Segment Open

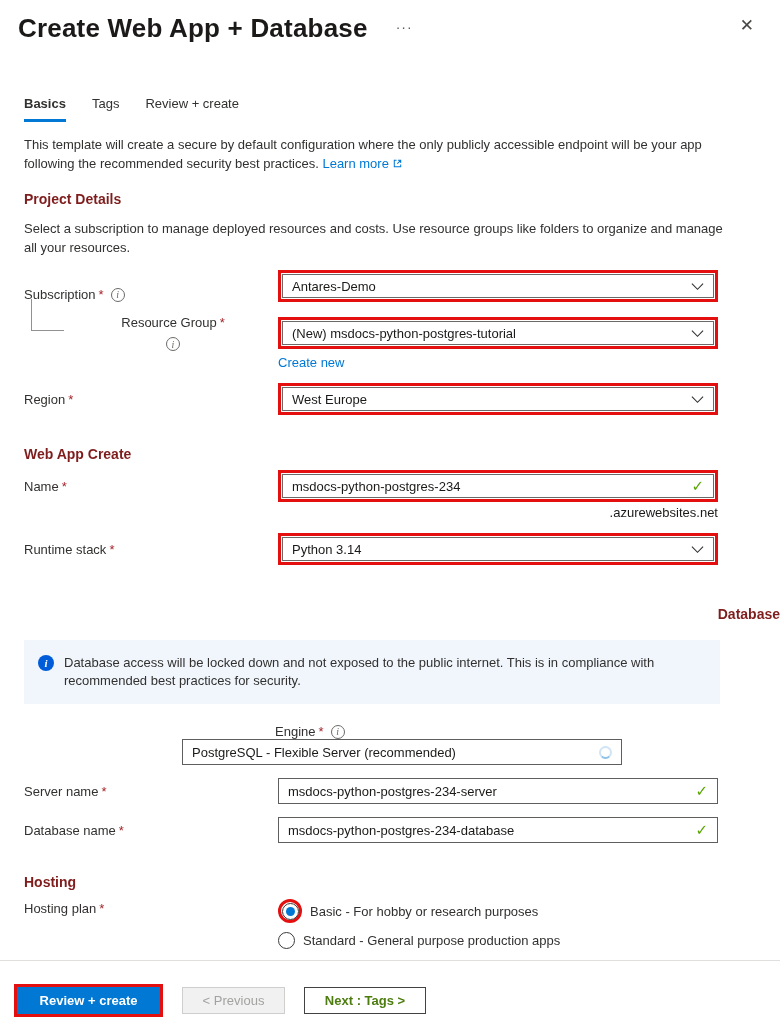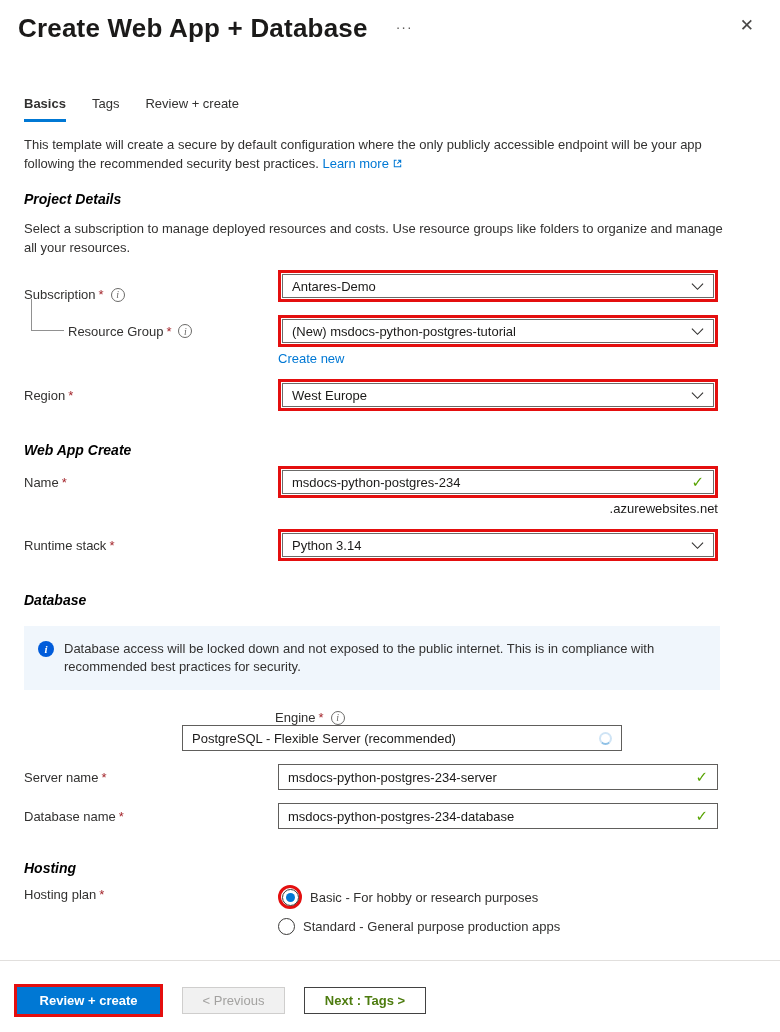--- a/index.html
+++ b/index.html
@@ -28,7 +28,7 @@
   .link { color: #0078d4; text-decoration: none; cursor: pointer; }
   .ext-icon { display: inline-block; vertical-align: -1px; margin-left: 3px; }
 
-  .section-heading { font-size: 14px; font-weight: bold; color: #000000; margin: 0 0 0 24px; font-style: italic; }
+  .section-heading { font-size: 14px; font-weight: bold; color: #7f1d1d; margin: 0 0 0 24px; }
   .h-project { margin-top: 17px; }
   .h-webapp { margin-top: 31px; }
   .h-database { margin-top: 31px; }

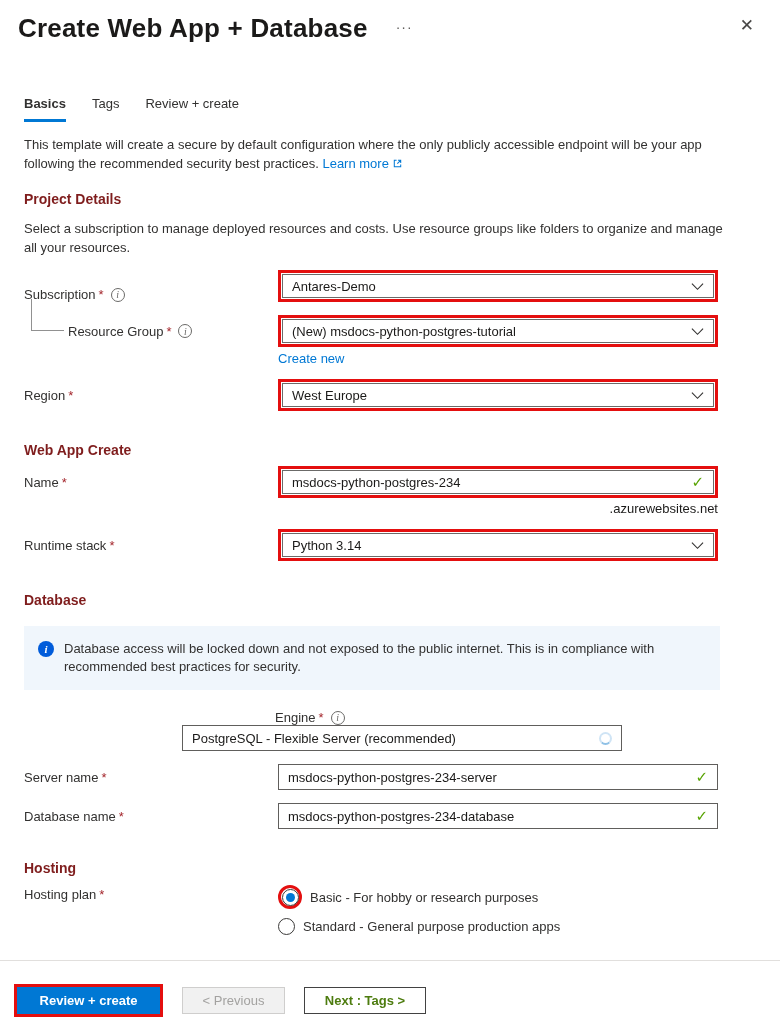--- a/index.html
+++ b/index.html
@@ -67,7 +67,7 @@
     position: absolute; left: 7px; top: -16px; width: 33px; height: 32px;
     border-left: 1px solid #919191; border-bottom: 1px solid #919191;
   }
-  .rg-label-indent { padding-left: 44px; }
+  .rg-label-indent { padding-left: 44px; flex-direction: column; }
   .row-createnew { margin-top: 4px; }
   .row-region { margin-top: 13px; }
   .row-name { margin-top: 8px; }

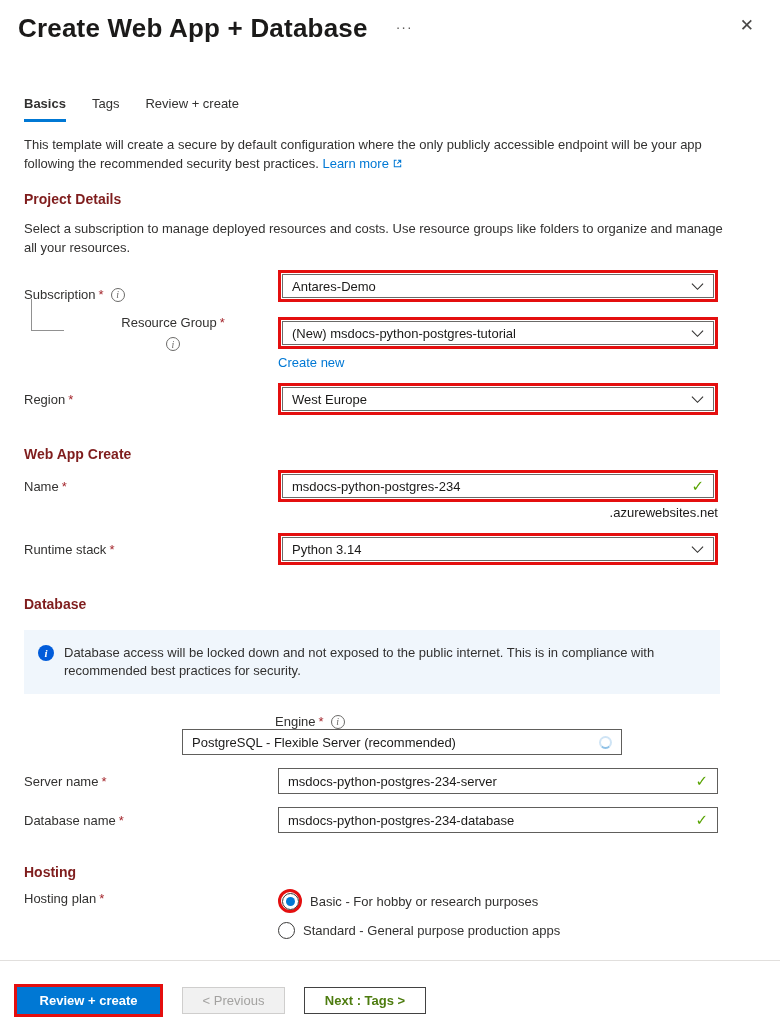--- a/index.html
+++ b/index.html
@@ -31,7 +31,7 @@
   .section-heading { font-size: 14px; font-weight: bold; color: #7f1d1d; margin: 0 0 0 24px; }
   .h-project { margin-top: 17px; }
   .h-webapp { margin-top: 31px; }
-  .h-database { margin-top: 31px; }
+  .h-database { margin-top: 41px; text-align: right; }
   .h-hosting { margin-top: 31px; }
   .body-text { margin: 12px 50px 0 24px; line-height: 19px; max-width: 706px; }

Segment Closed

In the listing above, find the lines holding the word "padding" and copy them.

-  .rg-label-indent { padding-left: 44px; }
+  .rg-label-indent { padding-left: 44px; flex-direction: column; }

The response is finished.